Nishiyama Takayuki, Hatano Hiroshi, Kurosaka Masahiro, Bolander Mark E, Sarkar Gobinda
Department of Orthopedic Research, Mayo Clinic and Foundation, Rochester, Minnesota 55905, USA.
J Bone Miner Res. 2003 Sep;18(9):1716-22. doi: 10.1359/jbmr.2003.18.9.1716.
Knowledge of the cis-acting elements is required for identifying trans-acting splicing factors underlying cartilage-specific alternative splicing of Col2 pre-mRNA. By performing desired deletions in the mouse Col2 pre-mRNA, location of the intronic cis-acting elements was narrowed down to be at or near splice-junction sequences flanking exon 2 of the gene.
Type II collagen (Col2) pre-mRNA undergoes cartilage-specific alternative splicing involving exon 2 during chondrocyte differentiation. Thus, the trans-acting protein factors that regulate the splicing are associated with the differentiation of chondrocytes. Knowledge of the cognate cis-acting elements is necessary to eventually identify the trans-acting factors.
To localize the cis-acting sequences, we created several deletions within a minigene containing exon 1 to exon 4 of mouse Col 2 gene and evaluated alternative splicing of the resulting pre-mRNAs in ATDC5 cells, a model of insulin-stimulated chondrocyte differentiation. The first deletion reduced intron 1 from 3799 to 259 bp, the second reduced intron 2 from 1108 to 94 bp, the third combined the above two deletions, and the fourth was derived from the third by removing intron 3 and exon 4. ATDC5 cells harboring these constructs were cultured for up to 21 days with or without insulin. Alternative splicing was evaluated by determining the ratio of Col2B (lacks exon 2) to Col2A (has exon 2) RNAs by reverse transcription-polymerase chain reaction.
The deletion in intron 1 had no effect on the alternative splicing while other deletions affected splicing (demonstrated by the presence of splicing intermediates) in cells cultured without insulin or with insulin for 1 week. The splicing intermediates were not seen from any construct when cells were cultured longer (14-21 days) with insulin.

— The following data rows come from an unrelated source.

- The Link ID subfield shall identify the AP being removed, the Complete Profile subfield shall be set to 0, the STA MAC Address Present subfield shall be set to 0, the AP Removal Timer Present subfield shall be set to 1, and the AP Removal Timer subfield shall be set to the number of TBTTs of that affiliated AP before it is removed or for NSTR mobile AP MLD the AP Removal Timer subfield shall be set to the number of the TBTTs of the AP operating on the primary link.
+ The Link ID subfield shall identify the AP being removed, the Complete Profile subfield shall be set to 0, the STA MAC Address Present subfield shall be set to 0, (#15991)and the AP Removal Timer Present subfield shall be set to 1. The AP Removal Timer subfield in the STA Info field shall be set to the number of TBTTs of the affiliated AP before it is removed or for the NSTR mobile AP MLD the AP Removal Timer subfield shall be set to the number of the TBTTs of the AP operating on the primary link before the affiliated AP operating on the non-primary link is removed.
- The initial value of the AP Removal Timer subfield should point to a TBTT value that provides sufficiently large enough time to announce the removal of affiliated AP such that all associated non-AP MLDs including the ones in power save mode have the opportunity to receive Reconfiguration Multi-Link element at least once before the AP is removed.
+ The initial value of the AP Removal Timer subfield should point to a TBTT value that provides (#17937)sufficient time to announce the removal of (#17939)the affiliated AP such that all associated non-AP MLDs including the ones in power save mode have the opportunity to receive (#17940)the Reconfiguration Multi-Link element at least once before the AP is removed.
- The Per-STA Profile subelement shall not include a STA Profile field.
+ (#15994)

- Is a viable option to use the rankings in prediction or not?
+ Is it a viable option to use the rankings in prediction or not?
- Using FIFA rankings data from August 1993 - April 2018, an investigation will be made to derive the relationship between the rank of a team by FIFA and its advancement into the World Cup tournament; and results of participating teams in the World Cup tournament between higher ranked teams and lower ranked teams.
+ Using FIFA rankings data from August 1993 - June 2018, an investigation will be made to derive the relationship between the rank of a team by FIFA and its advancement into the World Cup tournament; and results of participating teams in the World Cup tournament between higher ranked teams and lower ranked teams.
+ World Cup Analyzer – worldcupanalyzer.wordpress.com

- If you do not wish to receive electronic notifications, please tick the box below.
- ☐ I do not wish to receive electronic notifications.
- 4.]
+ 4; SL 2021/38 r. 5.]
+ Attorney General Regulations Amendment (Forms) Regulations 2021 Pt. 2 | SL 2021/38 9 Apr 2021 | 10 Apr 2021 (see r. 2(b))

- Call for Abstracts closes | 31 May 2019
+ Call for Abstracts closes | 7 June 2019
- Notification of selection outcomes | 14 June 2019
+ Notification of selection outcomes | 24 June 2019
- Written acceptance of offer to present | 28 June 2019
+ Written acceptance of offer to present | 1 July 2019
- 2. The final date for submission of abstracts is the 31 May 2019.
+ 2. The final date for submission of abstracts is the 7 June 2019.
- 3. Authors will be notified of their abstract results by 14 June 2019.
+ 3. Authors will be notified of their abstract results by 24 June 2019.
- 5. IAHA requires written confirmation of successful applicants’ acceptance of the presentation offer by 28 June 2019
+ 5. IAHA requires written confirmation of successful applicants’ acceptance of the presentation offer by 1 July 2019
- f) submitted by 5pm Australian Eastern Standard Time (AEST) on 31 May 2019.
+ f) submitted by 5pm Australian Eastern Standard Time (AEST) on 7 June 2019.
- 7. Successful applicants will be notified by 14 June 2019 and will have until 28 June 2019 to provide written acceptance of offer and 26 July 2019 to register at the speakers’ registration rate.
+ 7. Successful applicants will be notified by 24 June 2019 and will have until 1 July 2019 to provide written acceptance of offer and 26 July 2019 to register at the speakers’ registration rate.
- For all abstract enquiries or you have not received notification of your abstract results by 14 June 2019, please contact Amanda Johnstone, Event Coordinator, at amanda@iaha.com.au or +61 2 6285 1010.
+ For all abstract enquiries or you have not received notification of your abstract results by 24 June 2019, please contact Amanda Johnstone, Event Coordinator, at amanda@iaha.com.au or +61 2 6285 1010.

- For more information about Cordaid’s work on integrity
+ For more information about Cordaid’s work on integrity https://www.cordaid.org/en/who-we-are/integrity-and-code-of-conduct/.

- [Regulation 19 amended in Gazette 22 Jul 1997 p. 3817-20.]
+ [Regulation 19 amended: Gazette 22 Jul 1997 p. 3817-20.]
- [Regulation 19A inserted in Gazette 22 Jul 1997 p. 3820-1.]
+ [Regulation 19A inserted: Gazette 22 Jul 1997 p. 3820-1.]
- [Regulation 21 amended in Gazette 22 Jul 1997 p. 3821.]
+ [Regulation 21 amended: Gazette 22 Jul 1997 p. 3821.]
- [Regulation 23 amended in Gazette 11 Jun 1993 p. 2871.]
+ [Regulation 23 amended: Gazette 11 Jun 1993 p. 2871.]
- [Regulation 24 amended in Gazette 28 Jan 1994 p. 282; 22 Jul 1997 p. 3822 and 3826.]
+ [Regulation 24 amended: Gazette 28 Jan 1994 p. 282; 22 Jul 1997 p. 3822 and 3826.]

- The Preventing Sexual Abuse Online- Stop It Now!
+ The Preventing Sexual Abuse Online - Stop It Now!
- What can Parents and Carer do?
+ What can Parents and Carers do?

These results show that the 259-bp intron 1, the 94-bp intron 2, and exon 2 sequences retained in the fourth construct provide cis-acting signal sufficient for insulin-induced cartilage-specific alternative splicing of Col2 pre-mRNA.
要确定参与Ⅱ型胶原(Col2)前体mRNA软骨特异性可变剪接的反式作用剪接因子,需要了解顺式作用元件。通过对小鼠Col2前体mRNA进行所需的缺失操作,内含子顺式作用元件的位置被缩小到该基因外显子2侧翼的剪接连接序列处或其附近。
Ⅱ型胶原(Col2)前体mRNA在软骨细胞分化过程中经历涉及外显子2的软骨特异性可变剪接。因此,调节剪接的反式作用蛋白因子与软骨细胞的分化相关。了解相关的顺式作用元件对于最终鉴定反式作用因子是必要的。
为了定位顺式作用序列,我们在一个包含小鼠Col2基因外显子1至外显子4的小基因内创建了几个缺失,并在ATDC5细胞(一种胰岛素刺激的软骨细胞分化模型)中评估所得前体mRNA的可变剪接。第一次缺失将内含子1从3799 bp减少到259 bp,第二次将内含子2从1108 bp减少到94 bp,第三次合并了上述两个缺失,第四次是在第三次的基础上去除内含子3和外显子4得到的。携带这些构建体的ATDC5细胞在有或没有胰岛素的情况下培养长达21天。通过逆转录 - 聚合酶链反应测定Col2B(缺少外显子2)与Col2A(有外显子2)RNA的比例来评估可变剪接。
内含子1的缺失对可变剪接没有影响,而其他缺失在无胰岛素或有胰岛素培养1周的细胞中影响剪接(通过剪接中间体的存在证明)。当细胞用胰岛素培养更长时间(14 - 21天)时,任何构建体中都未观察到剪接中间体。
这些结果表明,第四次构建体中保留的259 bp内含子1、94 bp内含子2和外显子2序列提供了足以实现胰岛素诱导的Col2前体mRNA软骨特异性可变剪接的顺式作用信号。